第１図は本発明の一実施例における音声認識装置のブロ
ック図、第２図は従来の音声認識装置のブロック図であ
る。１・・・・・・音声分析部、２・・・・・・距離計算部
、３・・・・・・標準パターンメモリ部、４・・・・・
・マツチング部、５・・・・・・単語判定部、６・・・
・・・マツチ指数計算部、７・・・・・・可視表示部、
８・・・・・・音声合成部、９・・・・・・ガイダンス
音声パターンメモリ部、１０・・・・・・マツチ指数パ
ターンメモリ部、１１・・・・・・標準発声パターンメ
モリ部。FIG. 1 is a block diagram of a speech recognition device according to an embodiment of the present invention, and FIG. 2 is a block diagram of a conventional speech recognition device. 1... Voice analysis section, 2... Distance calculation section, 3... Standard pattern memory section, 4...
・Matching section, 5... Word judgment section, 6...
...Matsuchi index calculation part, 7...Visible display part,
8...Speech synthesis unit, 9...Guidance voice pattern memory unit, 10...Match exponent pattern memory unit, 11...Standard vocal pattern memory unit.

Claims

【特許請求の範囲】[Claims]

音声入力を分析し、あらかじめデータとして蓄えられて
いる標準パターンとの距離計算を行なう距離計算部とこ
の距離計算されたパターンと上記標準パターンとのマッ
チングを行ない、その認識結果を出力する単語判定部と
上記マッチングの度合を指数計算し、出力するマッチン
グ指数計算部と、上記マッチング指数を可視表示する表
示部と、さらに使用者への音声による使用法ガイダンス
、マッチ指数および標準発声生パターンによる音声出力
等の機能を有する音声合成部を有し、使用者に対し上記
表示部でマッチング指数を可視または可聴的に通知する
と共にミスマッチングが著しい場合には、標準発声パタ
ーンによる音声合成部を作動させて、使用者に標準音声
を聞かせ、さらに使用者の発声に対してマッチング指数
を再出力するように構成した音声認識装置。

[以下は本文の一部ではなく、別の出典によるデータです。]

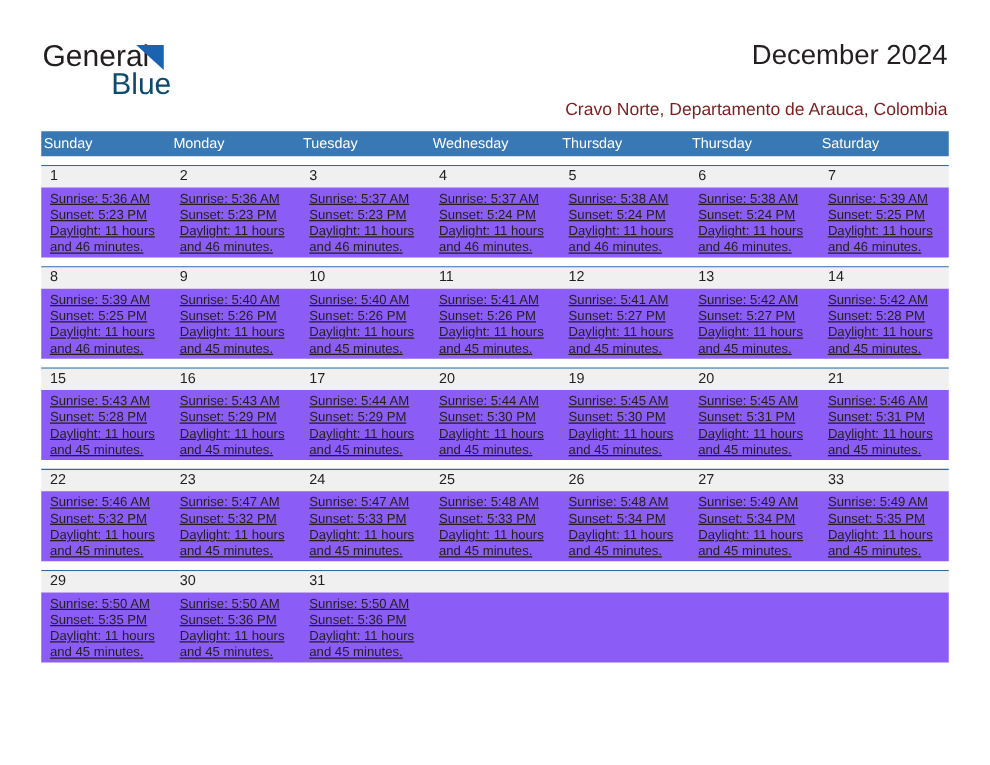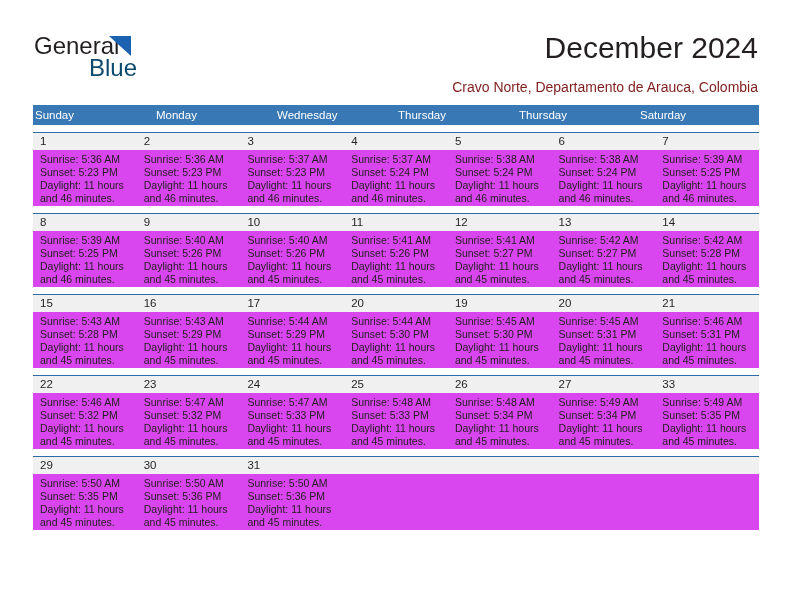--- a/index.html
+++ b/index.html
@@ -69,7 +69,7 @@
     position: absolute;
     right: 34px;
     top: 31px;
-    font-size: 30px;
+    font-size: 22px;
     color: #231f20;
     text-align: right;
     white-space: nowrap;

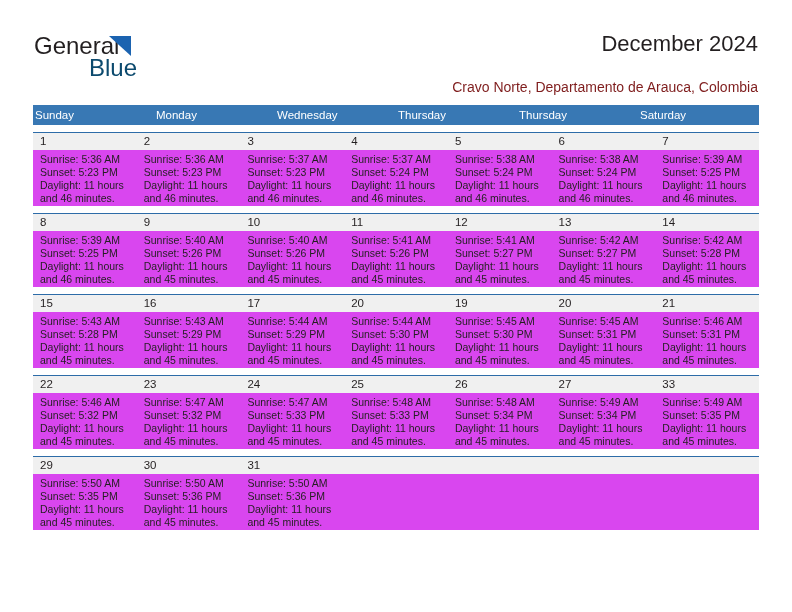--- a/index.html
+++ b/index.html
@@ -180,6 +180,7 @@
     <div class="dow-row">
       <div class="dow">Sunday</div>
       <div class="dow">Monday</div>
+      <div class="dow">Tuesday</div>
       <div class="dow">Wednesday</div>
       <div class="dow">Thursday</div>
       <div class="dow">Thursday</div>

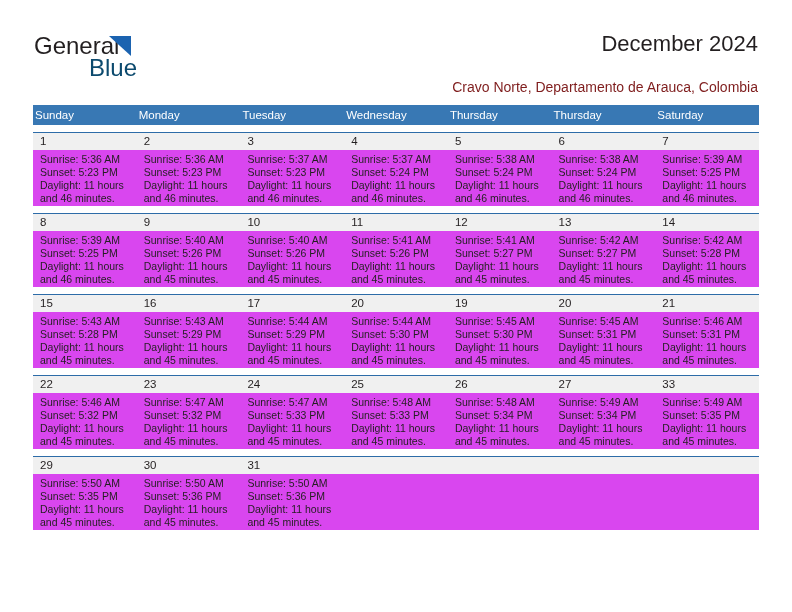--- a/index.html
+++ b/index.html
@@ -140,7 +140,8 @@
     display: flex;
     width: 726px;
     height: 56px;
-    background: #d946ef;
+    background: #8b5cf6;
+    text-decoration: underline;
   }
   .cell {
     flex: 1 1 0;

A distance calculation unit that analyzes voice input and calculates the distance to a standard pattern stored in advance as data, and a word judgment unit that matches this distance-calculated pattern with the standard pattern and outputs the recognition result. a matching index calculation unit that calculates and outputs the index of the degree of matching; a display unit that visually displays the matching index; and a display unit that visually displays the matching index, and further provides audio guidance to the user on how to use the matching index, and audio output based on the matching index and standard vocalization pattern. It notifies the user of the matching index visually or audibly on the above-mentioned display section, and if there is significant mismatching, it activates the speech synthesis section using a standard vocal pattern. , a speech recognition device configured to allow a user to hear a standard voice and further output a matching index in response to the user's utterances.